*Assigned task*.
Reproduce precisely the lines of the listing below, starting with the line that contains "go-live date. |" and stopping after the line that contains "date. Update plugin using instructions here. | Yes"; include nothing else.

*Input material*.
↓↓↓
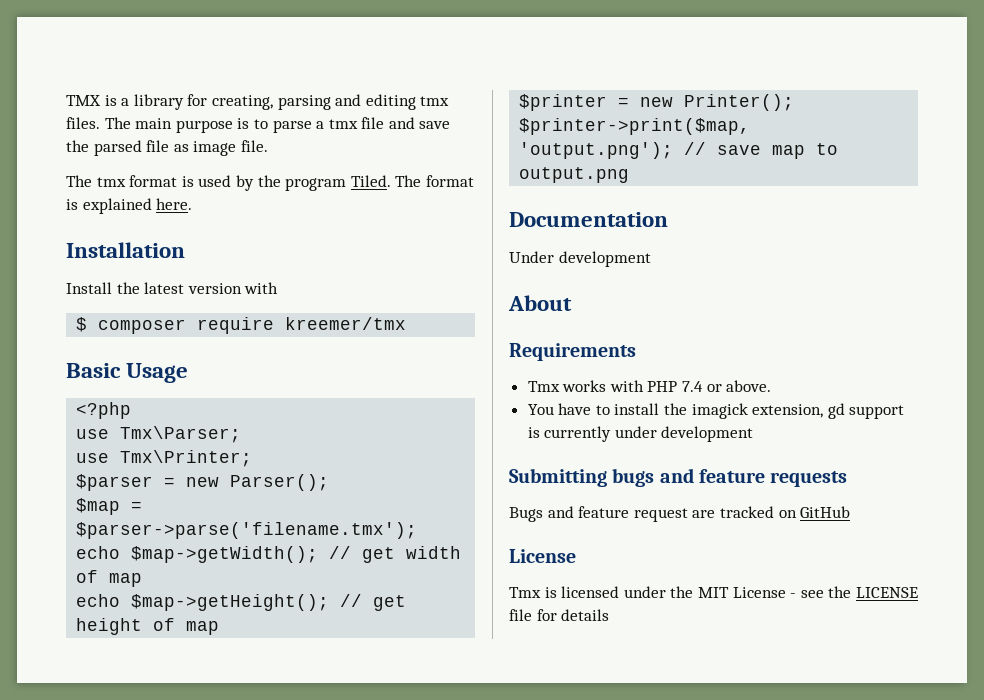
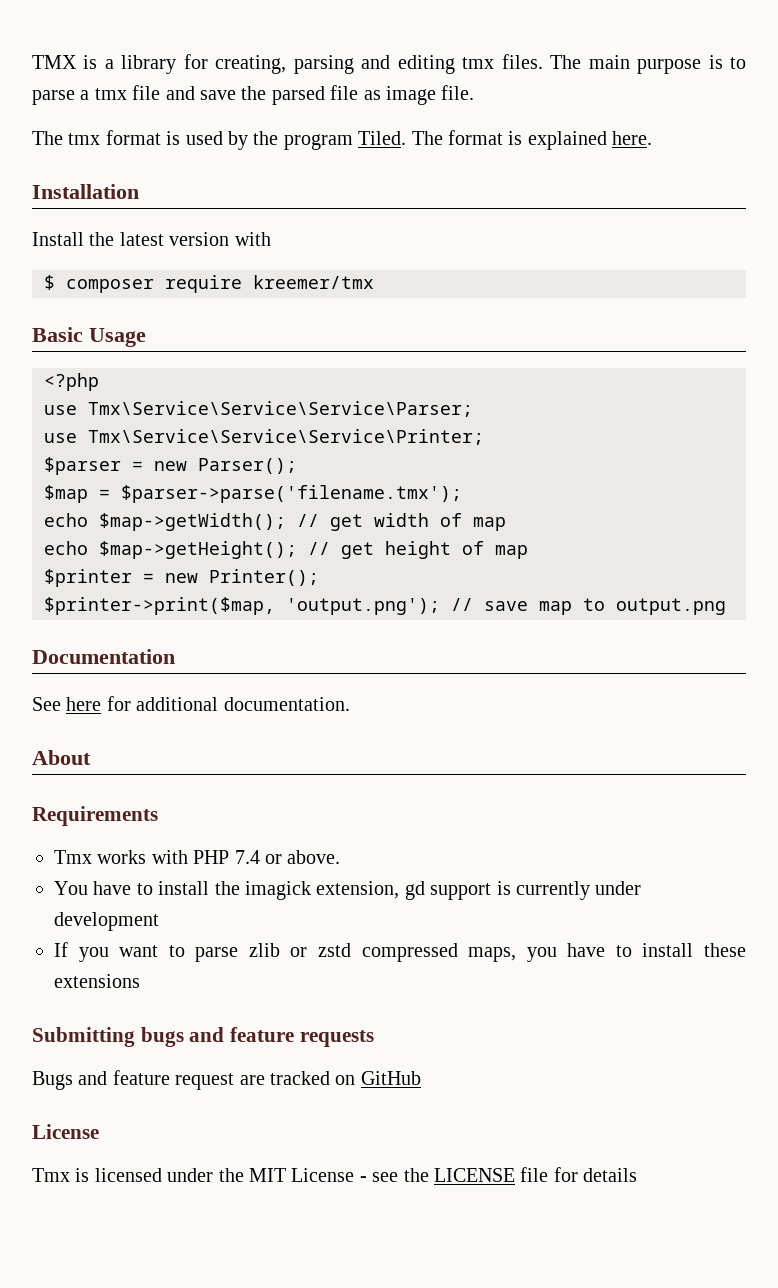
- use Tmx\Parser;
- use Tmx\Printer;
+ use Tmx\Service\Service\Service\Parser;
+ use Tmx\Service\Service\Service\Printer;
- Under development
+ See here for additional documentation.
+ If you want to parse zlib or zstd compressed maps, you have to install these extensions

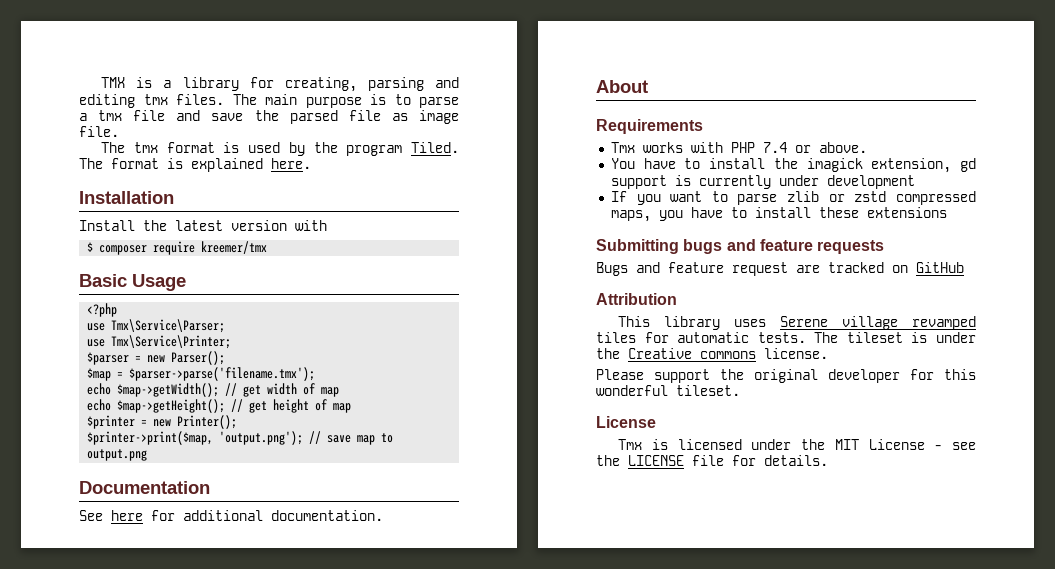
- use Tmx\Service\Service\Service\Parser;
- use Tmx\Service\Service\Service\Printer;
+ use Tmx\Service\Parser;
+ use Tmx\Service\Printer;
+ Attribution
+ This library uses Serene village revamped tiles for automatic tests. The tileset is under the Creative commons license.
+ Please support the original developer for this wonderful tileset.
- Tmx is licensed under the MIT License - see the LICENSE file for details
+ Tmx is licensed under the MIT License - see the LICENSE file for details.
↑↑↑
↓↓↓
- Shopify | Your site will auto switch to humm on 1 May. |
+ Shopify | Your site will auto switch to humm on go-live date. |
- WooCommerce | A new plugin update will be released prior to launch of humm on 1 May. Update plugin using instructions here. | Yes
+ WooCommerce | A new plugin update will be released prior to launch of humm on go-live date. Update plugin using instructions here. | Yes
↑↑↑
↓↓↓
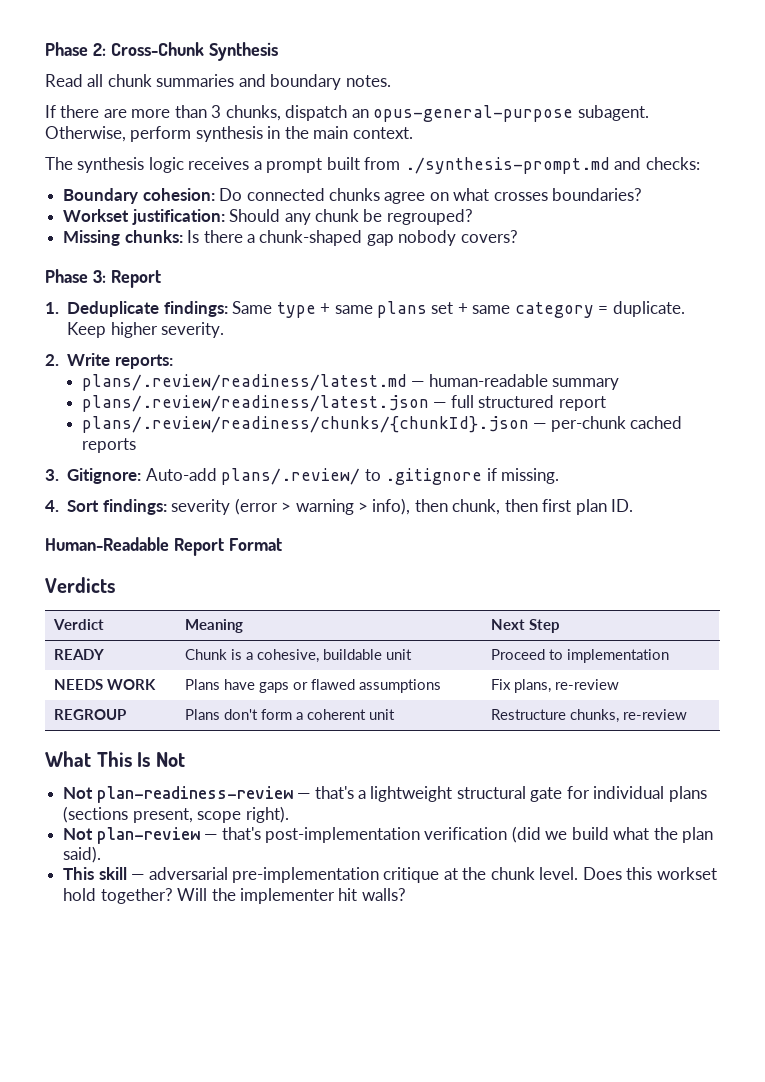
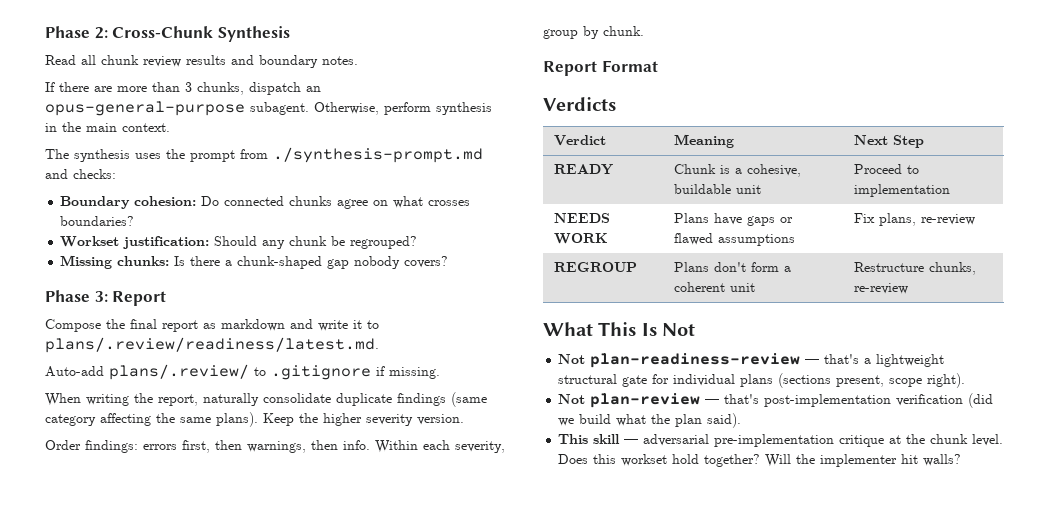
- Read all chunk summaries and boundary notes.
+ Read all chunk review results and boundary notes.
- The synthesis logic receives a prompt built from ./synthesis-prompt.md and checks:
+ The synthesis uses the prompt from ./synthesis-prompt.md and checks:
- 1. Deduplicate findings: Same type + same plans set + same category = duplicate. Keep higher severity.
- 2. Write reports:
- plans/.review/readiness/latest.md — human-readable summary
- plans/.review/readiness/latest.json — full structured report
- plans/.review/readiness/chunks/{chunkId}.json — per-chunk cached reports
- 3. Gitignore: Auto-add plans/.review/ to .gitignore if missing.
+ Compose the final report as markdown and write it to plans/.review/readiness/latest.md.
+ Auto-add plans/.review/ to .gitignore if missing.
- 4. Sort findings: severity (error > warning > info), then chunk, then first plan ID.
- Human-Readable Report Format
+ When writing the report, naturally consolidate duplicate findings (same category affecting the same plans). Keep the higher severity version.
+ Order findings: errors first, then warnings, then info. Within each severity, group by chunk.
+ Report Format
↑↑↑
*Response below*.
+ Shopify | Your site will auto switch to humm on go-live date. |
- WooCommerce | A new plugin update will be released prior to launch of humm on 1 May. Update plugin using instructions here. | Yes
+ WooCommerce | A new plugin update will be released prior to launch of humm on go-live date. Update plugin using instructions here. | Yes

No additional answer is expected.